We see only shadows

We see only shadows
By David Linnard Wheeler, October 30, 2020

After the space shuttle Challenger disaster (Figure 1) on January 28th, 1986, most people agreed on the cause of the incident – the O-rings that sealed the joints on the right solid rocket booster failed under cold conditions (Lewis, 1988). What most failed to recognize, however, was a more fundamental problem. The casual disregard of outliers, in this case from a data set used by scientists and engineers involved in the flight to justify the launch in cold conditions, can yield catastrophic consequences. The purpose of this essay is to show that a routine procedure for analysts and scientists – outlier removal – not only introduces biases but, under some circumstances, can actually lead to lethal repercussions. This observation raises important moral questions for data scientists.

Figure 1. Space shuttle Challenger disaster. Source: U.S. NEWS & WORLD REPORT

The night before the launch of the space shuttle Challenger, executives and engineers from NASA and Morton Thiokol, the manufacturer of the solid rocket boosters, met to discuss the scheduled launch over a teleconference call (Dalal et al. 1989). The subject of conversation was the sensitivity of O-rings (Figure 2) on the solid rocket boosters to the cold temperatures forecasted for the next morning.

Figure 2. Space shuttle Challenger O-rings on solid rocket boosters. Source: medium.com/rocket-science-falcon-9-and-spacex/space-shuttle-challenger-disaster-1986-7e05fbb03e43

Some of the engineers at Thiokol opposed the planned launch. The performance of the O-rings during the previous 23 test flights, they argued, suggested that temperature was influential (Table 1). When temperatures were low, for example between 53 and 65∘F, more O-rings failed than when temperatures were higher.

Table 1: Previous flight number, temperature, pressure, number of failed O-rings, and number of total O-rings

Some personnel at both agencies did not see this trend. They focused only on the flights where at least one O-ring had failed. That is, they ignored outlying cases where no O-rings failed because, from their perspective, they did not contribute any information (Presidential Commission on the space shuttle Challenger Accident, 1986). Their conclusion, upon inspection of data from Figure 3, was that “temperature data [are] not conclusive on predicting primary O-ring blowby” (Presidential Commission on the space shuttle Challenger Accident, 1986). Hence, they asked Thiokol for an official recommendation to launch. It was granted.

Figure 3. O-ring failure as a function of temperature

The next morning the Challenger launched and 7 people died.

After the incident, President Regan ordered William Rogers, former Secretary of State, to lead a commission to determine the cause of the explosion. The O-rings, the Commission found, became stiff and brittle in response to cold temperatures, thereby unable to maintain the seal between the joints of the solid rocket boosters. The case was solved. But a more fundamental lesson was missed.

Outliers and their removal from data sets can introduce consequential biases. Although this may seem obvious, it is not. Some practitioners of data science essentially promote cavalier removal of observations that are different from the rest. They focus instead on the biases that can be introduced when certain outliers are included in analyses.
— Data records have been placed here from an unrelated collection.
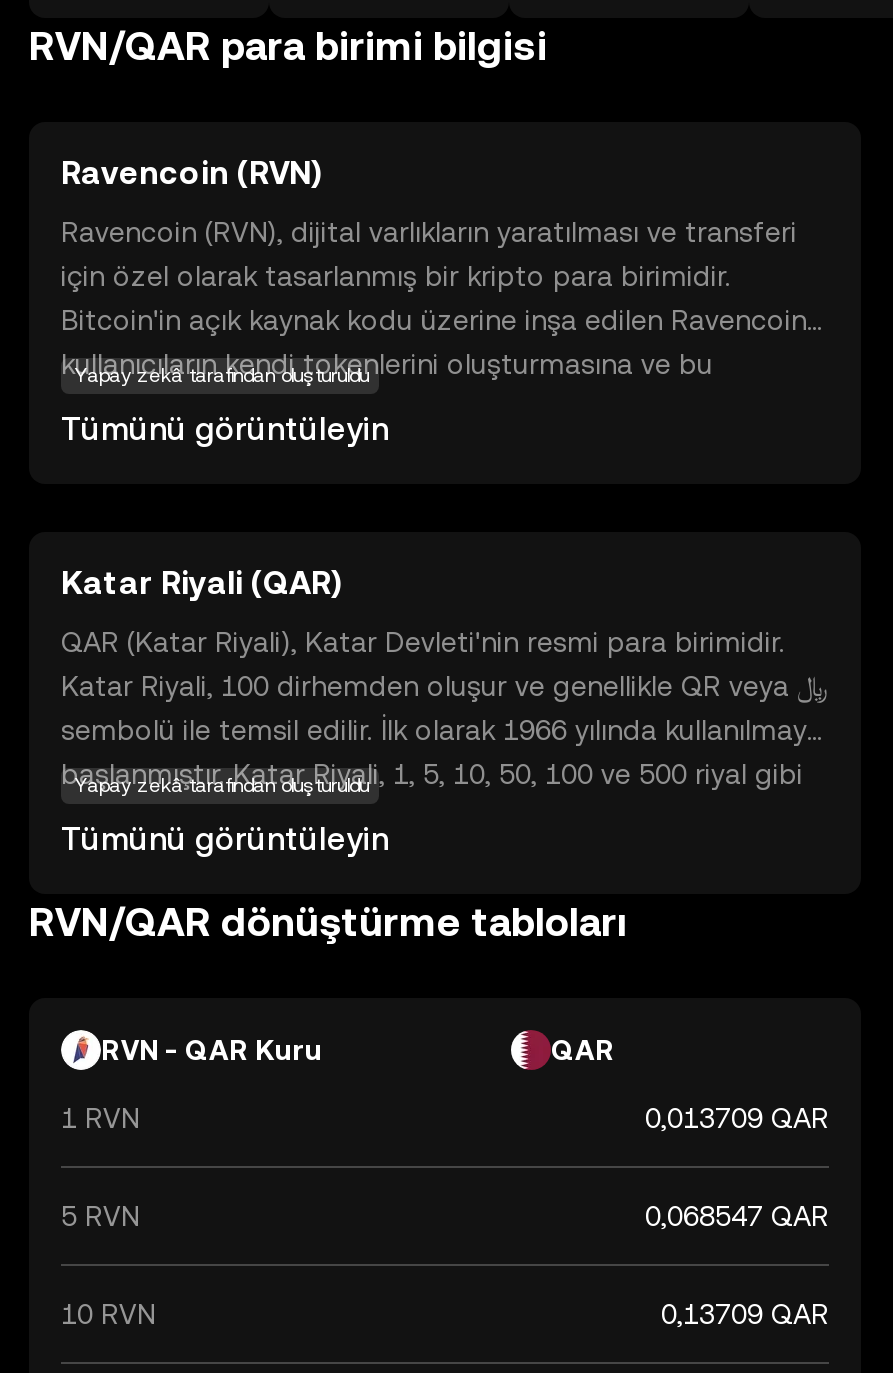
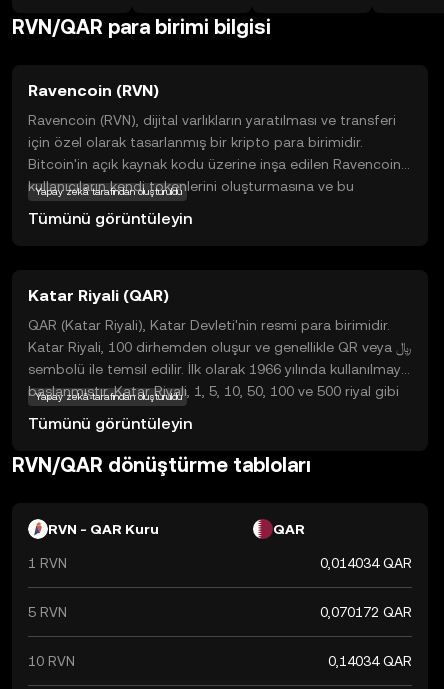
- 0,013709 QAR
+ 0,014034 QAR

- 0,068547 QAR
+ 0,070172 QAR

- 0,13709 QAR
+ 0,14034 QAR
This practice is hubristic for at least one reason. We, as observers, do not, in most cases, completely understand the processes by which the data we collect are generated. To use Plato’s allegory of the cave, we just see the shadows, not the actual objects. Indeed, this is one motivation to collect data. To remove data without defensible justification (e.g measurement or execution error) is to claim, even if implicitly, that we know how the data should be distributed. If true, then why collect data at all?
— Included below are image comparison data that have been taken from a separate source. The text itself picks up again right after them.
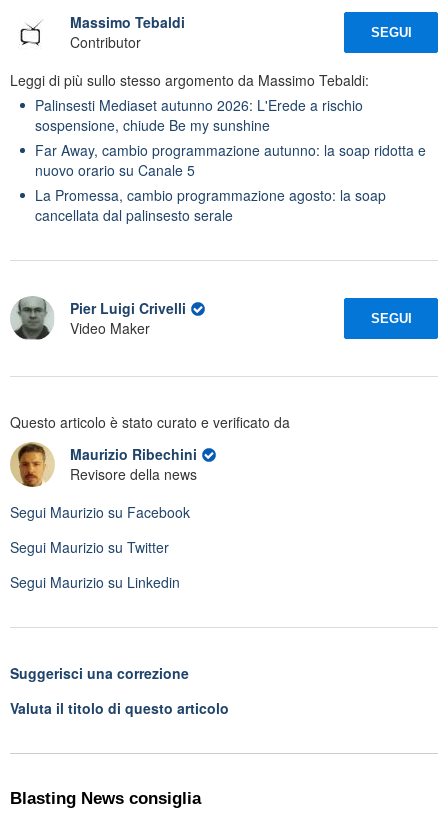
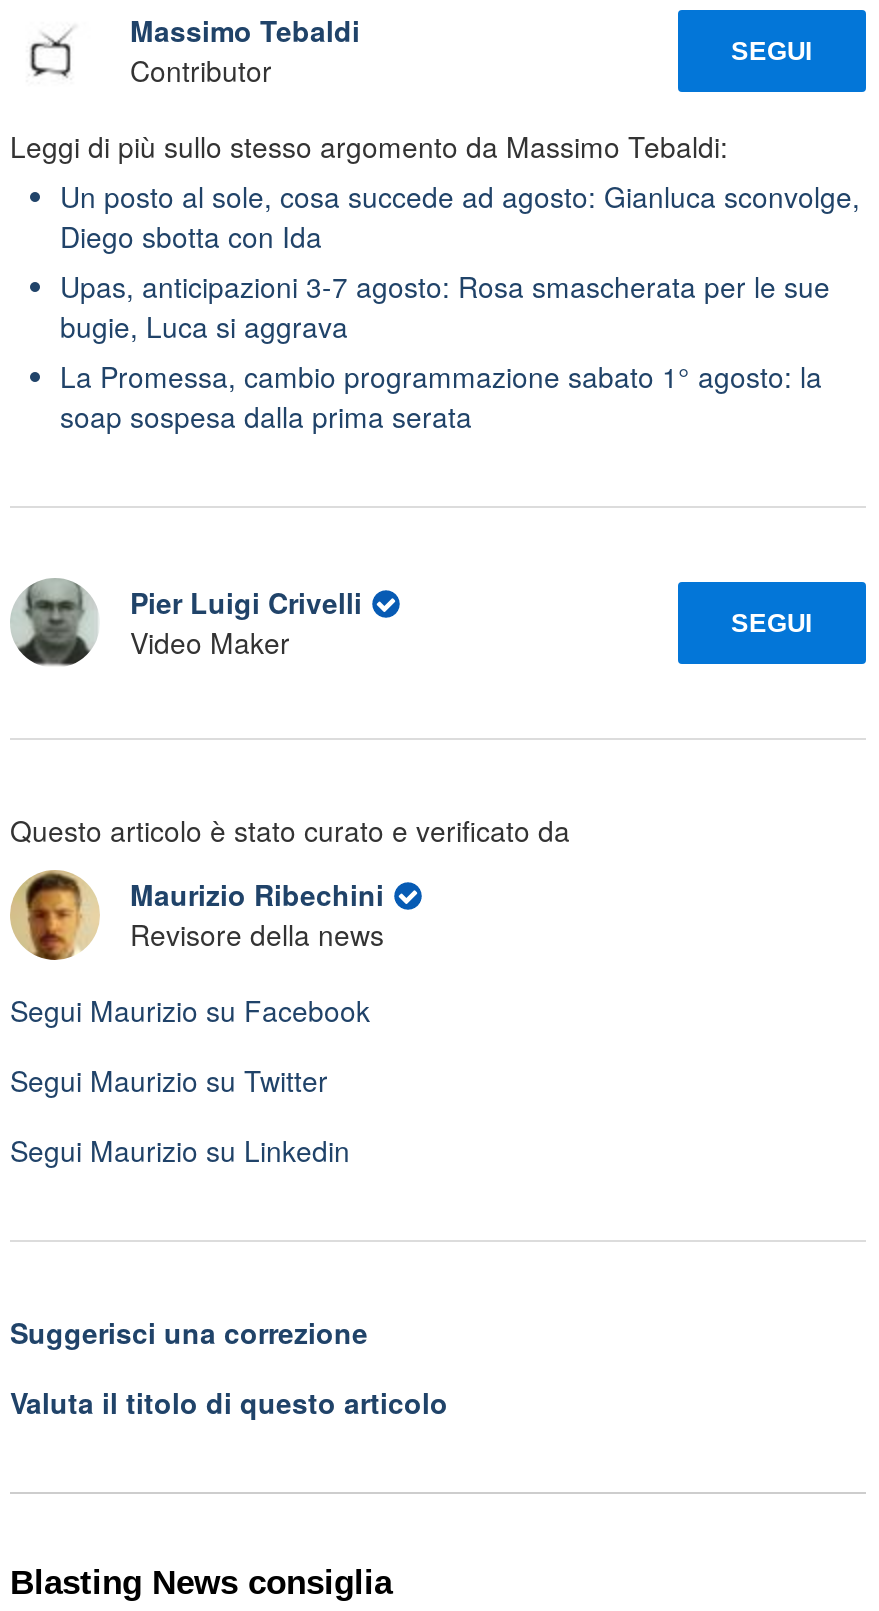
- Palinsesti Mediaset autunno 2026: L'Erede a rischio
- sospensione, chiude Be my sunshine
- Far Away, cambio programmazione autunno: la soap ridotta e
- nuovo orario su Canale 5
- La Promessa, cambio programmazione agosto: la soap
- cancellata dal palinsesto serale
+ Un posto al sole, cosa succede ad agosto: Gianluca sconvolge,
+ Diego sbotta con Ida
+ Upas, anticipazioni 3-7 agosto: Rosa smascherata per le sue
+ bugie, Luca si aggrava
+ La Promessa, cambio programmazione sabato 1° agosto: la
+ soap sospesa dalla prima serata
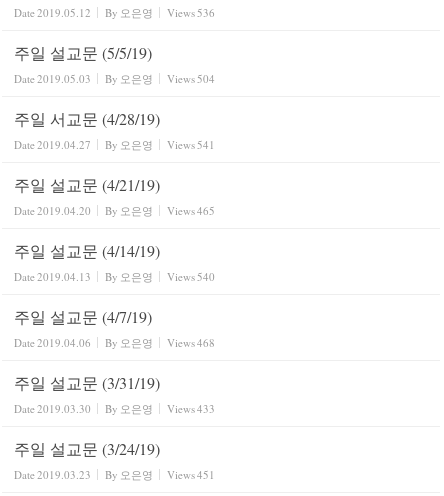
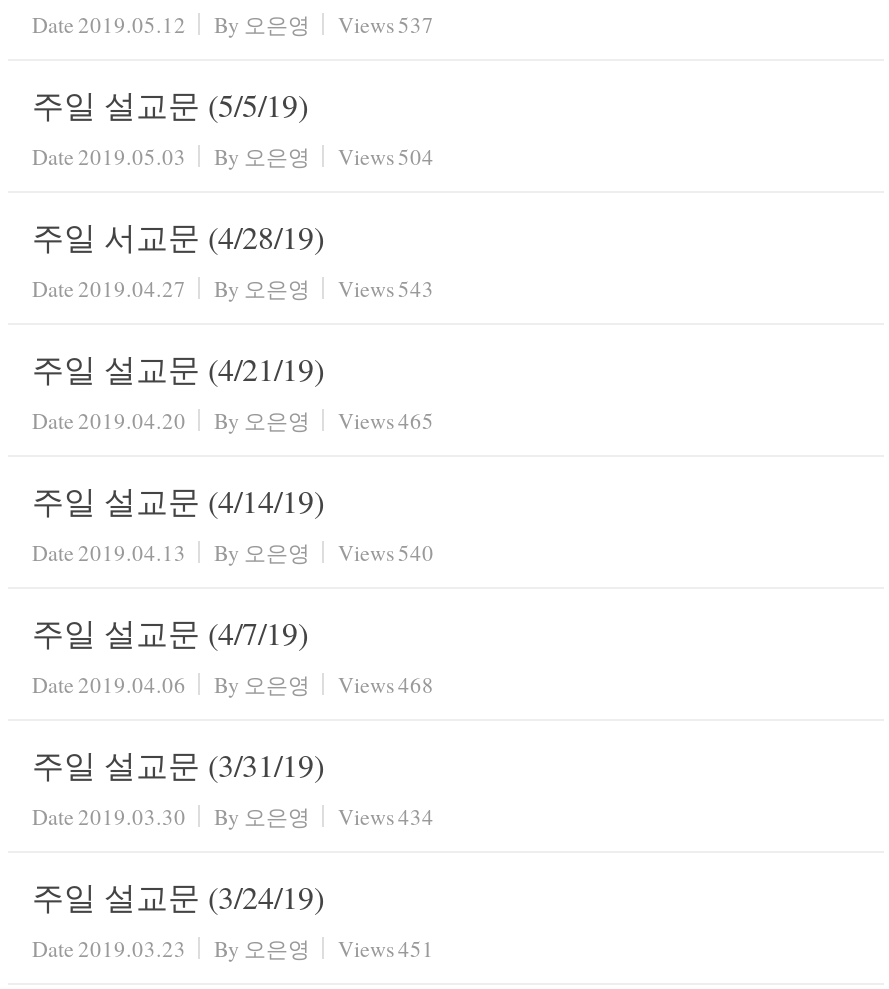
- Date 2019.05.12 By 오은영 Views 536
+ Date 2019.05.12 By 오은영 Views 537

- Date 2019.04.27 By 오은영 Views 541
+ Date 2019.04.27 By 오은영 Views 543

- Date 2019.03.30 By 오은영 Views 433
+ Date 2019.03.30 By 오은영 Views 434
To be clear, I am not arguing that outlier removal is indefensible under any condition. Instead, I am arguing that we should exercise caution and awareness of the consequences of our actions, both when classifying observations as outliers and ignoring or removing them. This point was acknowledged by the Rogers Commission in the statement: “a careful analysis of the flight history of O-ring performance would have revealed the correlation in O-ring performance in low temperature[s]” (Presidential Commission on the space shuttle Challenger Accident, 1986).

Unlike other issues in fields like data science, the solution here may not be technical. That is, a new diagnostic technique or test will likely not emancipate us from our moral obligations to others. Instead, we may need to iteratively update our philosophies of data analysis to maximize benefits, minimize harms, and satisfy our fiduciary responsibilities to society.

 

References:

  • Dalal, S.R., Fowlkes, E.B., Hoadley, B. 1989. Risk analysis of the space shuttle: Pre-Challenger prediction of failure. Journal of the American Statistical Association.
  • Lewis, S. R. 1988. Challenger The Final Voyage. New York: Columbia University Press.
  • United States. 1986. Report to the President. Washington, D.C.: Presidential Commission on the Space Shuttle Challenger Accident.